Newrotic: Experiments in Eroticism With new gallery director Luis Garcia in place, the Vault has gathered paintings of women resembling Tank Girl, airbrushed hip-hop portraits and girls who look straight out of manga. But one person's Playboy centerfold is another's unsexy nightmare. Accordingly, the works in this group show are a bit of a sensual smorgasbord what one viewer finds titillating, another might find mundane. Adrian Halpern's delicate, disjointed figures (a screaming girl wields a sword in one hand; her other arm is a fish, her legs a mass of snakes) are set next to a series of photographs called "Mine Is Bigger Than Yours" in which Beanie Babies are placed in provocative positions with ... mushrooms. The piece that provoked the most laughter on opening night involves Ronald McDonald proclaiming "I'm loving it" as a woman, naked but for thigh-high stockings and a corset around her midsection, goes down on his Big Mac. We'll skip the joke about supersizing it. Through Nov. 24 at the Vault Gallery at Leedy-Voulkos, 2012 Baltimore, 816-405-3562. (R.B.)
Parts In each of the 11 large-scale photographs that make up Parts, the latest exhibit to open at the Kemper Museum of Contemporary Art, artist Nikki S. Lee adopts a distinct persona and a boyfriend to complement it. Staged in snapshot form, the glossy images feature Lee interacting with tattooed muscle men and pale drug addicts, on playgrounds and in bars; however, each of the guys has been cut out of the picture, suggesting truncated relationships. (After viewing 11 presumably failed attempts at relationships, one starts to feel a little discouraged.) Her diverse identities are certainly driven by stereotypes, but we empathize with the desire to be someone else every so often. In "Part 18," she's in morning-after mode, drinking coffee on a fire escape, bedheaded and wearing boxers; "Part 13" has her barefoot and laughing on a bus. What's most striking is that it's not her face where one usually looks for indications of mood or disposition that gives her away; it's her body language. There does seem to be a direct correlation between the amount of makeup Lee wears and her level of misery, though. We'd better toss our eyeliner. Through Dec. 11 at the Kemper Museum of Contemporary Art, 4420 Warwick, 816-753-5784. (A.F.)

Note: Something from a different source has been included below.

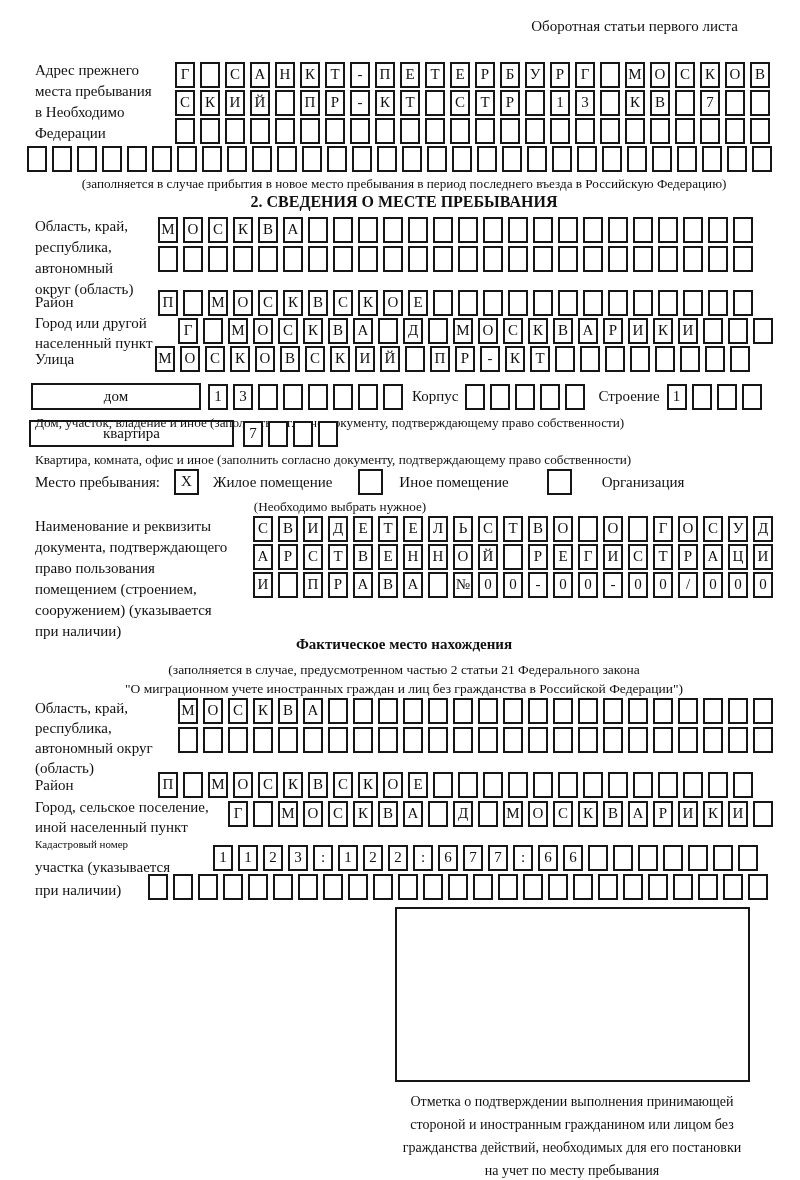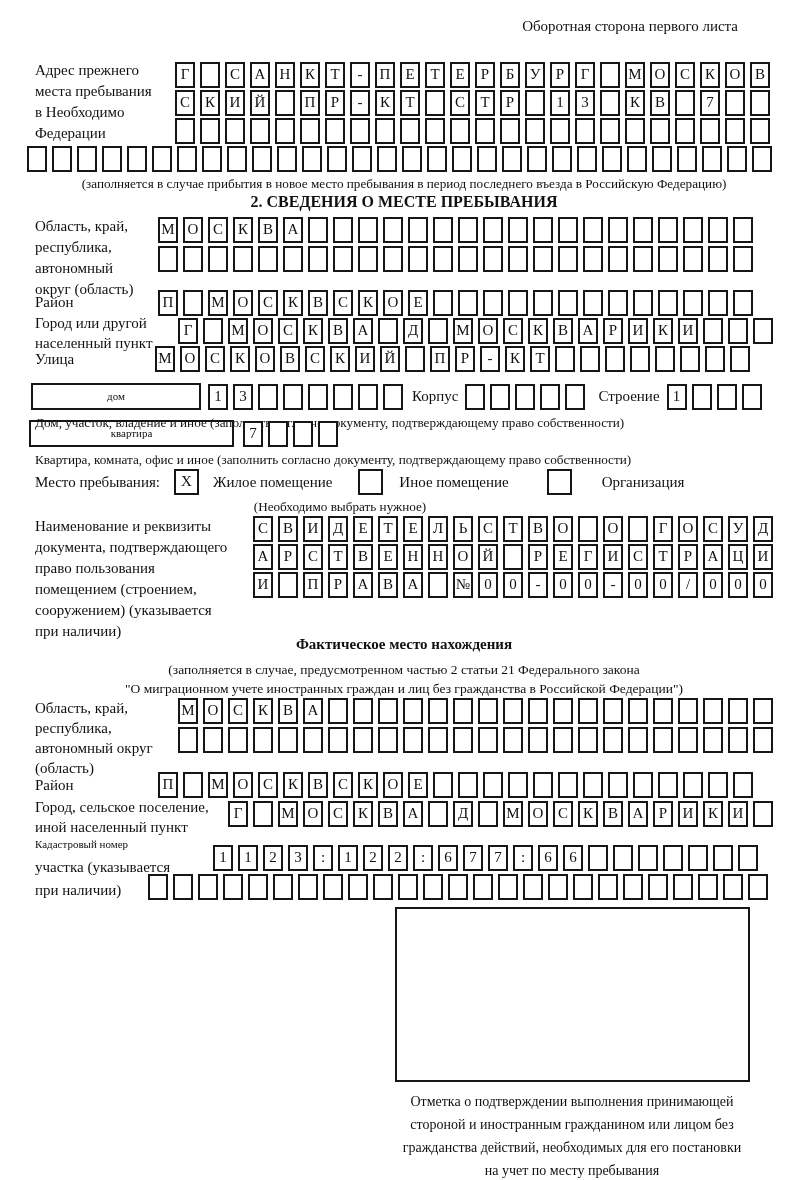"Оборотная сторона первого листа" div.abs { text: сторона -> статьи }
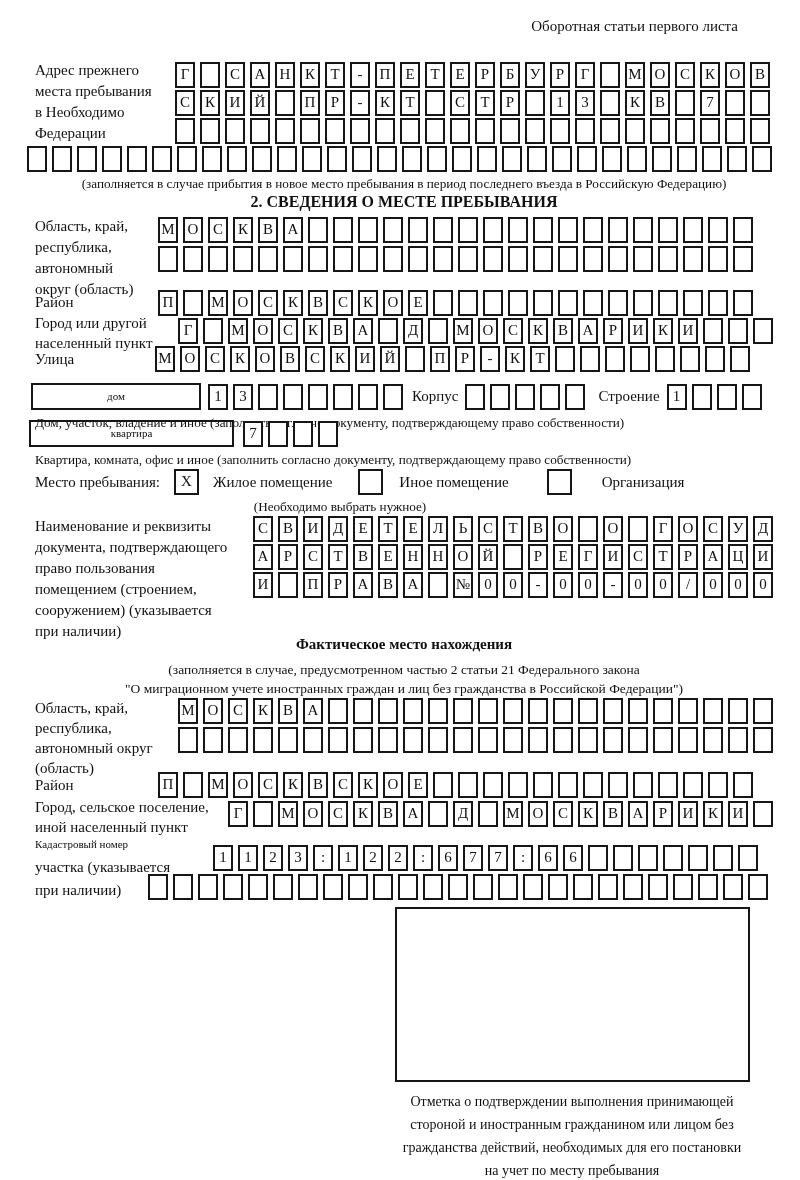"дом" .wbox { font-size: 11px -> 15px }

The Snug Sensation Martin Morehouse's sculptures nine white, upholstered forms of various shapes and sizes, simultaneously suspended from the ceiling and stuck to the floor look like punching bags. But aggression is the last thing they're intended to incite; in fact, Morehouse wants you to hug them. Using a tactile transducer (a variation on a speaker that vibrates solids instead of air), he makes his figures pulse like muscle contractions, heartbeats, refrigerators and idle motors. The objective is to energize the senses of sight, sound and touch in a nonthreatening way. The gallery was deserted when we stopped in on a Saturday afternoon, and we felt damned silly embracing these sculptures while alone. But we found evidence of a more populated opening: the comment sheet. And we were fascinated by how the remarks differed by what appeared to be the writers' genders. Whereas large, loopy letters often accented with exclamation points declared the show "very intimate" and confided "I enjoyed hugging your art," a minimalist, masculine scrawl announced: "I kinda think this is bullshit." Through Nov. 26 in the Front Room Gallery of the Leedy-Voulkos Art Center, 2012 Baltimore, 816-474-1919. (A.F.)